For each operation, a list of expected exceptions is specified. If some
exception other than those specified is thrown, it indicates either a bug or
extraordinary circumstances.
byte[] storePoolId
CreatePool(ConfigItemList configuration)
This
creates a new pool on the BLOB store. A byte array representing the StorePoolId for that pool is returned.
If
the OptimizationSpecifiedIds
capability is TRUE, StorePoolId must
be less than or equal to 16 bytes.
Allowed
exception codes are: AccessDenied, ConfigurationDoesNotAllowOperation, NoMoreSpace, OperationFailedAuthoritative.
void DeletePool(byte[]
StorePoolId)
This
deletes an existing pool.
Allowed
exception codes are: AccessDenied, ConfigurationDoesNotAllowOperation, PoolNotFound, PoolNotEmpty, OperationFailedAuthoritative,
OperationFailedMaybe.
object ResumeObject
BeginEnumerateBlobs(byte[] StorePoolId)
This
method is called to start enumerating the list of BLOBs in a particular pool.
Since the number of BLOBs expected in a pool is very high, we need support for
paging─retrieving a few entries at a time.
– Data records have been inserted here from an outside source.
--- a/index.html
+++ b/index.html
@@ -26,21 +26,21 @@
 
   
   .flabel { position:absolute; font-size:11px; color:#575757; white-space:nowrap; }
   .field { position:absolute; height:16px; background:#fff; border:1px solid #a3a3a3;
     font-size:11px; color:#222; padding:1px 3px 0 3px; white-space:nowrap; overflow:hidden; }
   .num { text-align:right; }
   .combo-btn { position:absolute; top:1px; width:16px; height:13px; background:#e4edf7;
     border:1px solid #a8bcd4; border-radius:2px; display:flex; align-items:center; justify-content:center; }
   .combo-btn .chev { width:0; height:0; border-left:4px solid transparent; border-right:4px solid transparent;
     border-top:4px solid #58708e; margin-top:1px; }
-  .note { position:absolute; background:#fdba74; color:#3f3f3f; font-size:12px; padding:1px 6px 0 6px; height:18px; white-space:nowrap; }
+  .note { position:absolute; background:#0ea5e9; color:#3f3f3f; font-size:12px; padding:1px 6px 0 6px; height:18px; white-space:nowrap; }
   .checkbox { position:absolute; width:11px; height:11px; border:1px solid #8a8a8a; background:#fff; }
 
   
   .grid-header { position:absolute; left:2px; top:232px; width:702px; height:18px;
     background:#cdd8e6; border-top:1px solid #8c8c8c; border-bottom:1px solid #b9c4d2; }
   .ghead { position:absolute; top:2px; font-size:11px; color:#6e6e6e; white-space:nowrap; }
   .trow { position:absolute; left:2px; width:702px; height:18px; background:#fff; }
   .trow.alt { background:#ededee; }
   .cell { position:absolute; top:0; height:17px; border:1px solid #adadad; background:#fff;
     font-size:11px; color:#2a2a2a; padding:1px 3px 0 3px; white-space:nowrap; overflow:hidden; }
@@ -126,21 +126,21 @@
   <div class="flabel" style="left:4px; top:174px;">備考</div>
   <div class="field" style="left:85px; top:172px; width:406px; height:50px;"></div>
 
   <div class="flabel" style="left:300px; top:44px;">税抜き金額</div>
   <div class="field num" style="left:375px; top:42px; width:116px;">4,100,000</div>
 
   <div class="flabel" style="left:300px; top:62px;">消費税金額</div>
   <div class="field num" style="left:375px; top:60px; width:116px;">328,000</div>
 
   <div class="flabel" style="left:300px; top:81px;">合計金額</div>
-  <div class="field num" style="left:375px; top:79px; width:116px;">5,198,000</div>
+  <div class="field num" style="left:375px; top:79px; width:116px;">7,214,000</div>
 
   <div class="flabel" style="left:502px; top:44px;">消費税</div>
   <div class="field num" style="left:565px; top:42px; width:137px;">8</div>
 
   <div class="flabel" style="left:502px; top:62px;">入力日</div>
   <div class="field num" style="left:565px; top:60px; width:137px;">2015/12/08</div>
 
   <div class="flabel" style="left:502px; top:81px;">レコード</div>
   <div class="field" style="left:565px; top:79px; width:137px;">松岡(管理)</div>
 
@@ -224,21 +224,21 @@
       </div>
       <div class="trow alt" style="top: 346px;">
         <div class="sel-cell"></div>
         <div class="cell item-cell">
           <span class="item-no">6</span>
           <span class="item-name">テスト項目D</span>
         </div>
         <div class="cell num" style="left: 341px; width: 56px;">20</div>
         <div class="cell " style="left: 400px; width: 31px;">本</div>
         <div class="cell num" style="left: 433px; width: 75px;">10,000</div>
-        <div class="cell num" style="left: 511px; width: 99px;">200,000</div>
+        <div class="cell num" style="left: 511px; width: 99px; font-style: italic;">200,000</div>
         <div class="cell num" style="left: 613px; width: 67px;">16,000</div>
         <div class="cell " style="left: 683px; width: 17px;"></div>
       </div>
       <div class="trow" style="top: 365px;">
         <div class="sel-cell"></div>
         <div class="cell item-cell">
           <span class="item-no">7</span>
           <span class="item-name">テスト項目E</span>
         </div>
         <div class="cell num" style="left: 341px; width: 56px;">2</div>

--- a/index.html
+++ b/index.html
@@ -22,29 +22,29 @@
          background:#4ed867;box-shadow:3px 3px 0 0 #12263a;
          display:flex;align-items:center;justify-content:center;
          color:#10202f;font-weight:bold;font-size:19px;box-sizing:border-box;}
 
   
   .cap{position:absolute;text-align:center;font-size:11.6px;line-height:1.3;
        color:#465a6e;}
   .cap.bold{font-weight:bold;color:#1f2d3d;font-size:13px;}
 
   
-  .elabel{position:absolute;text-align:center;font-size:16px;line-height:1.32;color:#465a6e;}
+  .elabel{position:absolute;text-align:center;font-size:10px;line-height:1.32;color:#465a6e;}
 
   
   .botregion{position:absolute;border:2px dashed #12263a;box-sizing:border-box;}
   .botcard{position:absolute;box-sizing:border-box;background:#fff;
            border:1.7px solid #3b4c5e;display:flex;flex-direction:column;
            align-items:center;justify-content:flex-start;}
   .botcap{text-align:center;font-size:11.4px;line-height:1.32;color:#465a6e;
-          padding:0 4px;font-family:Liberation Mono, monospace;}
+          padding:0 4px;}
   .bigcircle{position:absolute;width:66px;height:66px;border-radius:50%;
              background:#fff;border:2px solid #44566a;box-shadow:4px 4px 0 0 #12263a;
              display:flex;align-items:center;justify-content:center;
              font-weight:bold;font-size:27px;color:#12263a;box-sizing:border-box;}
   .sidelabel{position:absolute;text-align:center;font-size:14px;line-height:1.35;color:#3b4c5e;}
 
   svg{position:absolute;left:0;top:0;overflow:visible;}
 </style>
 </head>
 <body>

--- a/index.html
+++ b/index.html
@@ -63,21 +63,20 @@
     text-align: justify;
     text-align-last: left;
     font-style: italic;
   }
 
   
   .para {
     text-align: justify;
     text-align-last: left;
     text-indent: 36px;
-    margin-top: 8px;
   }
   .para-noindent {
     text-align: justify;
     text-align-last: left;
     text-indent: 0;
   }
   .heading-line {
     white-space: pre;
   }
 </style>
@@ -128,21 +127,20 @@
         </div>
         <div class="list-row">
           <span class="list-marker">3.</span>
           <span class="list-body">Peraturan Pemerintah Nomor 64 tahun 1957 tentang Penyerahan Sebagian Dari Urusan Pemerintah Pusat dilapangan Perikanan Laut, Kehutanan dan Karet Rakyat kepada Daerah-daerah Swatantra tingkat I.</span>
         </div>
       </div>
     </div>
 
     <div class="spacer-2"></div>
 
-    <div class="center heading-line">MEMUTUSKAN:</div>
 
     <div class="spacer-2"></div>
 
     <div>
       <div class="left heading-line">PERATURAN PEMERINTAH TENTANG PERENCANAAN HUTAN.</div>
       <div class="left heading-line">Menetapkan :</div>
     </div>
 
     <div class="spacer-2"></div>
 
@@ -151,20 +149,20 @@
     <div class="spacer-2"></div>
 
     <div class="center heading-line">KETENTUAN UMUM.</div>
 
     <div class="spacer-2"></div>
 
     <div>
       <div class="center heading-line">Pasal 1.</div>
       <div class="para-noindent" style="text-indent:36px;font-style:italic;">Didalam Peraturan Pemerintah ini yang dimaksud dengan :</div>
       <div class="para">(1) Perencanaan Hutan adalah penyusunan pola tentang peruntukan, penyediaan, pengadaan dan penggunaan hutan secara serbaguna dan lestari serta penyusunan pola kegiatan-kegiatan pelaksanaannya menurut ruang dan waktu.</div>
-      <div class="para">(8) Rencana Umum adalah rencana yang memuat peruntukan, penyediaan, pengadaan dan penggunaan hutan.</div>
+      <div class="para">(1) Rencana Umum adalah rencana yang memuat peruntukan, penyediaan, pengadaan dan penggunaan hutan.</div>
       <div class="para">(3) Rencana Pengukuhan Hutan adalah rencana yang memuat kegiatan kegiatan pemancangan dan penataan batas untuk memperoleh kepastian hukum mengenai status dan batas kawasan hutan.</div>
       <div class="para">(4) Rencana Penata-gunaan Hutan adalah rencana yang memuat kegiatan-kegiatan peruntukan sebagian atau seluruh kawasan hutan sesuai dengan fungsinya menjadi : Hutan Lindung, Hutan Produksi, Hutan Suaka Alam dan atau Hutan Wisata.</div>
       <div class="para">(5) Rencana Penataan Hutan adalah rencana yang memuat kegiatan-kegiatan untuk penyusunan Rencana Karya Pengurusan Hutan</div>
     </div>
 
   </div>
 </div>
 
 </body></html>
This method is called to set
up any context and internal structures do represent such an enumeration.
The
provider is free to create any type of object to store its enumeration state.
The object should then return the enumeration state from this method. RBS keeps
uses this object in subsequent method calls to enumerate BLOBs.
This
method must be implemented even if OptimizationSortedEnumeration
is TRUE.
Allowed
exception codes are: AccessDenied, ConfigurationDoesNotAllowOperation, PoolNotFound, OperationFailedAuthoritative.
object resumeObject
BeginEnumerateBlobs(byte[] storePoolId, byte[] startingStoreBlobId, DateTime
createTimeFilterStart, DateTime createTimeFilterEnd)
This
method is called by RBS to get a sorted enumeration of BLOBs in a pool. The
provider is expected to return a ResumeObject
that can be used to enumerate BLOBs in that pool in sorted order of StoreBlobId. The enumeration should
return BLOBs belonging to that pool with (StoreBlobId
>= StartingStoreBlobId).
Comparison of BLOB IDs is a binary comparison of all the bytes of the ID. In
addition, all BLOBs returned should have a CreateTime
such that (CreateTime >= CreateTimeFilterStart) and (CreateTime <= CreateTimeFilterEnd). If CreateTimeFilterStart
or CreateTimeFilterEnd is set to DateTime.MinValue or DateTime.MaxValue respectively, the clause for that parameter should be
skipped (that clause is assumed to be satisfied). Both times are specified in
UTC.
This
method is equivalent to retrieving BLOB entries from a completely sorted list of BLOBs belonging to the specified pool,
starting at the lowest entry that satisfies (StoreBlobId >= StartingStoreBlobId).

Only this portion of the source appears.